*** RECORDED INFORMATION ***
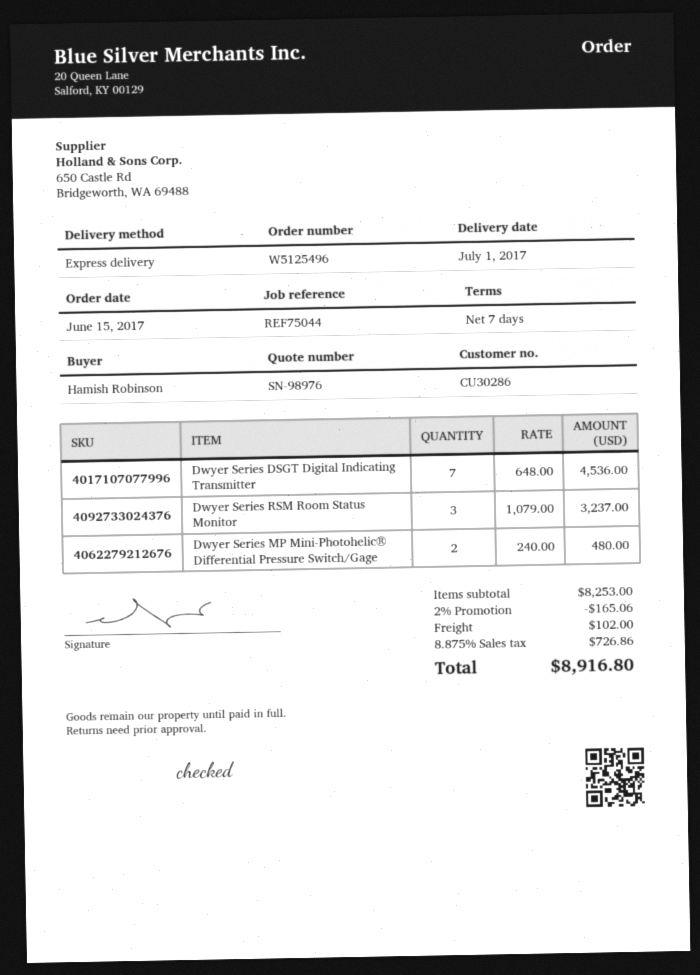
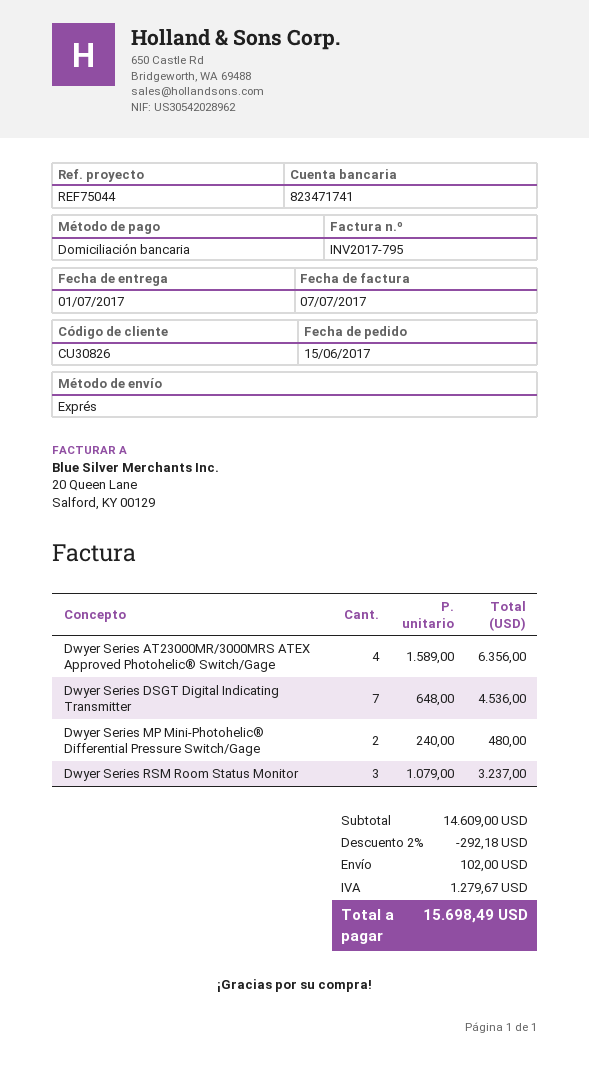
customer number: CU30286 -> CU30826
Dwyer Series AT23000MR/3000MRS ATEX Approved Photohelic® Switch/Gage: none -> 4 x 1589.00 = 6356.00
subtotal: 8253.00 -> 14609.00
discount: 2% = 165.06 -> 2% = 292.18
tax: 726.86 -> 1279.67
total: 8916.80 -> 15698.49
*** End of RECORDED INFORMATION ***
WORK ITEM - Pictures are to be left out. Otherwise, copy the material above exactly.

EXPECTED ANSWER -
customer number: CU30286 -> CU30826
Dwyer Series AT23000MR/3000MRS ATEX Approved Photohelic® Switch/Gage: none -> 4 x 1589.00 = 6356.00
subtotal: 8253.00 -> 14609.00
discount: 2% = 165.06 -> 2% = 292.18
tax: 726.86 -> 1279.67
total: 8916.80 -> 15698.49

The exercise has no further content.